The events in 2 Hearts are based on a true story, though I have not done any further research on the matter. The only reason I mention this is because my hunch is that critics of this film write off the characters, especially Chris, as being unbelievably good. The other issue, though, and perhaps this is a little more legitimate, is that much of the film never actually happens. Chris and Sam never marry, or start a family, and Chris does not become a firefighter. Chris’ brain aneurysm happens about half-way through the film (although the opening shot is of him being rushed through the hospital), and from there is a series of scenes of what his life would have been like had he lived. While it was a little bit of a metaphorical punch to the nether regions when you find out that this is all a figment of Chris’ imagination, since he is the narrator, in hindsight it is not so bad when you think about it. At the time I was balling my eyes out. Thank God I was the only one in the theater. You can act all annoyed that his life does not turn out as he might have wanted given what is seen in the movie. For me, though, it added emotional weight. I would also submit to you that any piece of cinema that causes you to react on this level is usually doing something right.

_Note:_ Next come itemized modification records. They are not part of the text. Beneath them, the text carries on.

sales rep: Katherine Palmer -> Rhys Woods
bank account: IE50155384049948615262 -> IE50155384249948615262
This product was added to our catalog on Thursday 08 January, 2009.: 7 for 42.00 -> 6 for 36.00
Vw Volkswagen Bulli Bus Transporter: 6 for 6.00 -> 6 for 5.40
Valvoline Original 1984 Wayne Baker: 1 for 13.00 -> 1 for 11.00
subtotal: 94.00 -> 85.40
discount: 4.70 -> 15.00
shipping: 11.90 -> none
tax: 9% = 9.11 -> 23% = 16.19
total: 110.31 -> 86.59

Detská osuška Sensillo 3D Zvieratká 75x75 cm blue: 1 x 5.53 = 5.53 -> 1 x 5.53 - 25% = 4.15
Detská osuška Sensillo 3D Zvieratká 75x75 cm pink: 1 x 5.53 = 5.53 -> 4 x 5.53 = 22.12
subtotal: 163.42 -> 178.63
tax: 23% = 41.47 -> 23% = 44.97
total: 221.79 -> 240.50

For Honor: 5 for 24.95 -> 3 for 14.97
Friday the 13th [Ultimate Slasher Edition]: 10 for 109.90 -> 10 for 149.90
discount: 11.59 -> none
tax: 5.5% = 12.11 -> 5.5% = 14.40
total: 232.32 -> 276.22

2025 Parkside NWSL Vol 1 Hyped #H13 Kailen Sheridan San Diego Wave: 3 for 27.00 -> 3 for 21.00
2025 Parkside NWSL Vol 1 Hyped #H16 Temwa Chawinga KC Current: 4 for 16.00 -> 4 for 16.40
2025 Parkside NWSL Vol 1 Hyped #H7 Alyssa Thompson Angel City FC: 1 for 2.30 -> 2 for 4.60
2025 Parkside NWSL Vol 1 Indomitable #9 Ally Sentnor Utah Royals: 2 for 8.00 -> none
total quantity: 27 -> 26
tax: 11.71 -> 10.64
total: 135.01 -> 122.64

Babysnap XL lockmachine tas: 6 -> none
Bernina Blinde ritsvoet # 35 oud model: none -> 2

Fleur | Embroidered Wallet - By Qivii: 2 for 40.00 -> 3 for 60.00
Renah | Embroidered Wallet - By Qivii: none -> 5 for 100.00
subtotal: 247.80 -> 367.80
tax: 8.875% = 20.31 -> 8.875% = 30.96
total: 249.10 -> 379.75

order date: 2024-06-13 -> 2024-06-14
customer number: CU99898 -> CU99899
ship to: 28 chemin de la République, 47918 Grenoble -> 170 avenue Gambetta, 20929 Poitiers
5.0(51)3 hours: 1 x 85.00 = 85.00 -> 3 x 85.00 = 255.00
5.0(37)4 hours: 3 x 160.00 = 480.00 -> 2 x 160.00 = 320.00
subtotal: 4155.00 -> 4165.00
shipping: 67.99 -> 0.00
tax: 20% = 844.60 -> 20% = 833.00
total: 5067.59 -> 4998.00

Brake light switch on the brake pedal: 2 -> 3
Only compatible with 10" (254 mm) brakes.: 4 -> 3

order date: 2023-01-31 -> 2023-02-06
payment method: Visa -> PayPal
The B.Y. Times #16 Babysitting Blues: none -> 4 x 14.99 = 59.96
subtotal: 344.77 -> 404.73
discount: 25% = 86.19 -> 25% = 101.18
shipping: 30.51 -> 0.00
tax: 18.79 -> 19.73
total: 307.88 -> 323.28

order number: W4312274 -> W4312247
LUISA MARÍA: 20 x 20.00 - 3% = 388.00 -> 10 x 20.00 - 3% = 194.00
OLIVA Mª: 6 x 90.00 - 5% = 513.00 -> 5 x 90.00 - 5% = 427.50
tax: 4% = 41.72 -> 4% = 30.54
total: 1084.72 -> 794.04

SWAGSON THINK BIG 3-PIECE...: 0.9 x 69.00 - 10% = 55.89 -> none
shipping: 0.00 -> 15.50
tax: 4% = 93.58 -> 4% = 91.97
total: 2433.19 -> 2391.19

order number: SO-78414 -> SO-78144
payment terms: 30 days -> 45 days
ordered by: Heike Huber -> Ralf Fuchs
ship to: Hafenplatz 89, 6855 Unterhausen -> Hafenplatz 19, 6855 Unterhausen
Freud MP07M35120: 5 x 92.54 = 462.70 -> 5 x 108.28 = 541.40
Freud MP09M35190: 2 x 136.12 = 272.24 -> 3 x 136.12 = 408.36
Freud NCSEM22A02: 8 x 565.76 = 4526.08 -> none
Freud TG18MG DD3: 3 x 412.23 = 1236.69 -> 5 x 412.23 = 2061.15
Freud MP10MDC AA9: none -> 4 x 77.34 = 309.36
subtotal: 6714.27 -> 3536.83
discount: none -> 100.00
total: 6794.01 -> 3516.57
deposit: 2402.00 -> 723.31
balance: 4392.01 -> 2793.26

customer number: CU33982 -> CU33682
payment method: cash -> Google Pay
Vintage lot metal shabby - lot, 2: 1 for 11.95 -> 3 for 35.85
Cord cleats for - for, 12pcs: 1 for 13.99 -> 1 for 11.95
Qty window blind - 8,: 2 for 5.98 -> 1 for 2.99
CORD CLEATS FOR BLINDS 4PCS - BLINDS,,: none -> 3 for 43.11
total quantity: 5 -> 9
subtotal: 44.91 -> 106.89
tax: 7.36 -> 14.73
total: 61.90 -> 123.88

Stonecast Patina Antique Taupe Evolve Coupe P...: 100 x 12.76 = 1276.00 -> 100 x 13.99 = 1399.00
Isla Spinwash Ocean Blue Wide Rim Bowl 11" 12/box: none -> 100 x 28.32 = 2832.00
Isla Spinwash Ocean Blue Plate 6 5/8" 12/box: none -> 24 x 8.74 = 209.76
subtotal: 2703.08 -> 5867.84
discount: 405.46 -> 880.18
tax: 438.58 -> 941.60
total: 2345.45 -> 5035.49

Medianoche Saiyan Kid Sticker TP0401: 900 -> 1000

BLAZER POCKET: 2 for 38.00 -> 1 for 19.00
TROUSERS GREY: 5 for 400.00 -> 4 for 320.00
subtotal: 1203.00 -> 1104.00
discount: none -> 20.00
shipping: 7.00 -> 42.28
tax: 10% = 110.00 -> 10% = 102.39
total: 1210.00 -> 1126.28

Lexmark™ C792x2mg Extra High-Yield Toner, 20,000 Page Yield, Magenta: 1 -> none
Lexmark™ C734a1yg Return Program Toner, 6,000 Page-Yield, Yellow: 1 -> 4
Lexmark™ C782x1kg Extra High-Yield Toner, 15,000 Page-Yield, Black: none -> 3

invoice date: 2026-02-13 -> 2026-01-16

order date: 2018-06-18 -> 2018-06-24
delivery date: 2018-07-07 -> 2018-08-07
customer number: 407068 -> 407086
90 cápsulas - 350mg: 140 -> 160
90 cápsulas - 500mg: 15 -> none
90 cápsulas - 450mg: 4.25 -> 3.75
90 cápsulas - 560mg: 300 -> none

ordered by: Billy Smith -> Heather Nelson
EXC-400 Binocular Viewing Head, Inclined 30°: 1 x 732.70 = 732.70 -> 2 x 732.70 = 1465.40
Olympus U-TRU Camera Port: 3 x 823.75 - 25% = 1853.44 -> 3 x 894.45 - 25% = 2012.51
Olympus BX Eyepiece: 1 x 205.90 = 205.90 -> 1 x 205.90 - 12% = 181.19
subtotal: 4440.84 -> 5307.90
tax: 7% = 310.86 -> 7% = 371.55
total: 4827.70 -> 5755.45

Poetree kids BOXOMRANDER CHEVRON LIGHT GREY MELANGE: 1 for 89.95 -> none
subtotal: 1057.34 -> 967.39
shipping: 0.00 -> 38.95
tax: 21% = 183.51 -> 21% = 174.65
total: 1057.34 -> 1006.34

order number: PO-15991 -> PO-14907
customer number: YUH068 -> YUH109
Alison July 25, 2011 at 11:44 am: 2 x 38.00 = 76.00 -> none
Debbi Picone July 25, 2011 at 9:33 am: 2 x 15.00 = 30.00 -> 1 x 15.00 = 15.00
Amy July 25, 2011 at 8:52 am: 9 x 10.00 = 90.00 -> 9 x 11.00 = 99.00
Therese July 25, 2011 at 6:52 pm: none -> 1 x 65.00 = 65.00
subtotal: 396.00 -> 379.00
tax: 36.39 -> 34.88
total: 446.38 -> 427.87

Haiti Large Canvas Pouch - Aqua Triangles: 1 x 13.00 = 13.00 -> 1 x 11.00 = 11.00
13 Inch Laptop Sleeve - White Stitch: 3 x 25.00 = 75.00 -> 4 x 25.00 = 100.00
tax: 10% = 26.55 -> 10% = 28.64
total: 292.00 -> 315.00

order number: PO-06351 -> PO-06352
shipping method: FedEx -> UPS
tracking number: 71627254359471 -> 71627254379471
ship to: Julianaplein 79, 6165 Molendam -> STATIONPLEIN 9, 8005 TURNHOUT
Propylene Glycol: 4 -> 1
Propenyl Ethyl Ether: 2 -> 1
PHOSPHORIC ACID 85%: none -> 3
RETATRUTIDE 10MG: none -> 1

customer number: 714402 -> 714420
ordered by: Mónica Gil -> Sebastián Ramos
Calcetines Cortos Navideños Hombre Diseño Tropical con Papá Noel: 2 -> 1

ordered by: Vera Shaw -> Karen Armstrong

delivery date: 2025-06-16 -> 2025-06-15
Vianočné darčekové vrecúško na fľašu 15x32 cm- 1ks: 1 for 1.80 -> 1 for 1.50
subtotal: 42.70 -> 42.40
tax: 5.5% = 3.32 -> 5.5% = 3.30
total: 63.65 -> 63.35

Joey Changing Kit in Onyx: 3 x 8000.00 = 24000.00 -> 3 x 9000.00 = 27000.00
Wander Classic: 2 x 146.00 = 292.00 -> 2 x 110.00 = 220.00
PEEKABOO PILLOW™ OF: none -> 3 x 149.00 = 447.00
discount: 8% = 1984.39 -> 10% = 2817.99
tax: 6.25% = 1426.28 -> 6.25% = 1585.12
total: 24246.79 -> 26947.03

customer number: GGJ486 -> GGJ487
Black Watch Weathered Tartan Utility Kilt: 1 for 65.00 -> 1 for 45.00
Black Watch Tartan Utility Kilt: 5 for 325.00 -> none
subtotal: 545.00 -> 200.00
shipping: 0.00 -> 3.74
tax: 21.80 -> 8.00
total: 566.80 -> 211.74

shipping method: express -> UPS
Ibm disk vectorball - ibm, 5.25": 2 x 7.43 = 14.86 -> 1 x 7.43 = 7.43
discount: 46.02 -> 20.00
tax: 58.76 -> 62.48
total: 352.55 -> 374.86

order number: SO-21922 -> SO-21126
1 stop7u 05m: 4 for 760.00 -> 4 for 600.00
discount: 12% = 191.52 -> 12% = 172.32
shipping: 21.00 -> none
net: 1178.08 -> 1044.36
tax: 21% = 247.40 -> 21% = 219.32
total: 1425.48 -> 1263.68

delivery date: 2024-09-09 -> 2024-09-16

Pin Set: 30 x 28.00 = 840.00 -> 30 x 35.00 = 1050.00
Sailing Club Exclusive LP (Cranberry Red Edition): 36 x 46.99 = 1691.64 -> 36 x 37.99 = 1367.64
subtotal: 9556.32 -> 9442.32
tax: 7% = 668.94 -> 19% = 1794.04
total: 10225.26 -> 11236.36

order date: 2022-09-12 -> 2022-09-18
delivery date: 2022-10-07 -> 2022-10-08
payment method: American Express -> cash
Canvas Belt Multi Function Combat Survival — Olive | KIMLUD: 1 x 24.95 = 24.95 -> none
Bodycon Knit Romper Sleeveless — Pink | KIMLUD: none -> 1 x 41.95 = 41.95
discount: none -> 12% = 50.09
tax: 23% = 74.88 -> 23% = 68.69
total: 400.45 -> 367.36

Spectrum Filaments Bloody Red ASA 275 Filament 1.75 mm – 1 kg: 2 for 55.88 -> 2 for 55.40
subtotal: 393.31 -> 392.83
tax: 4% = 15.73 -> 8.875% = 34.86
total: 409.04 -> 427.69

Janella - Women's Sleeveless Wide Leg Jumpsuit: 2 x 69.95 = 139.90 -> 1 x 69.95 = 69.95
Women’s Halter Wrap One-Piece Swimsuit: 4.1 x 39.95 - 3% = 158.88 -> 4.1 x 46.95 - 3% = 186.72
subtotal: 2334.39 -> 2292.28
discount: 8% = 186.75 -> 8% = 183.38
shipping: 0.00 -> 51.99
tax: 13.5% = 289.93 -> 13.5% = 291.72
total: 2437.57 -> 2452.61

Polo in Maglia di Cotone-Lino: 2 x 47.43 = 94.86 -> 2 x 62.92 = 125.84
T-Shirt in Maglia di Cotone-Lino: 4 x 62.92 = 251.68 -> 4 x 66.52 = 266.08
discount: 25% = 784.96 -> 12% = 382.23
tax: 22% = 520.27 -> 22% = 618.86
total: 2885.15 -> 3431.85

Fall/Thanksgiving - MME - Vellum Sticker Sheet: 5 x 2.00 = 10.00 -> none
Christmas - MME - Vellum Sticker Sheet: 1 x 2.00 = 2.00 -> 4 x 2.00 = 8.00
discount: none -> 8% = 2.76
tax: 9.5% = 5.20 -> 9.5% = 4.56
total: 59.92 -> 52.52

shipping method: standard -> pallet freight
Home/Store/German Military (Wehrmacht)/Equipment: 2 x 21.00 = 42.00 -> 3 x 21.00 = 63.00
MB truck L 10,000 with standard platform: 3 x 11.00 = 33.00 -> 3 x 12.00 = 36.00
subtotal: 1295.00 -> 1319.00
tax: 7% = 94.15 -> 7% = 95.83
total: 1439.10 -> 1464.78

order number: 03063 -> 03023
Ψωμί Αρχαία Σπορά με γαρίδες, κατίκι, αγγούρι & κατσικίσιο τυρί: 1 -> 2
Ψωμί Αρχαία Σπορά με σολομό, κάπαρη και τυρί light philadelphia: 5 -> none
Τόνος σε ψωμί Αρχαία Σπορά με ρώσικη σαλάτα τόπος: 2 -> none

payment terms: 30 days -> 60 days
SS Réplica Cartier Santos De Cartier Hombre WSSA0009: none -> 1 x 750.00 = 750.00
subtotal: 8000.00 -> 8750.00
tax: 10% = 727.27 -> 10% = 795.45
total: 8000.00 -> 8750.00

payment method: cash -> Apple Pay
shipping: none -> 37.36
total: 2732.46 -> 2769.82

Had Chris simply died in 2 Hearts without the fantasy life they showed after his brain aneurysm, aside from being a shorter film, it would have been less fulfilling. What filled it out completely were the subtle nods to faith in it. It is not an over-the-top Christian movie, though I would have been fine with that as well. Instead, it is kind of the every day faith so common to so many. Not all of us are called to live in a monastery or pray three hours a day. Nonetheless, God desires for us to turn to him in the good times and the bad. You see specific examples of this throughout the film. As Jorge’s health continues to worsen, you see Leslie praying the Rosary. While Chris lies unresponsive on his hospital bed, his dad tells him to put his hands in God’s hands. And yet these are not a bunch of holier-than-thou people, either. Jorge and Leslie have sex before marriage, and Chris and Sam attend some kind of pregnancy yoga session. So one can question whether or not they are devout Christians. The point is, God knows what we need better than we know ourselves, but He is what we need the most at all times.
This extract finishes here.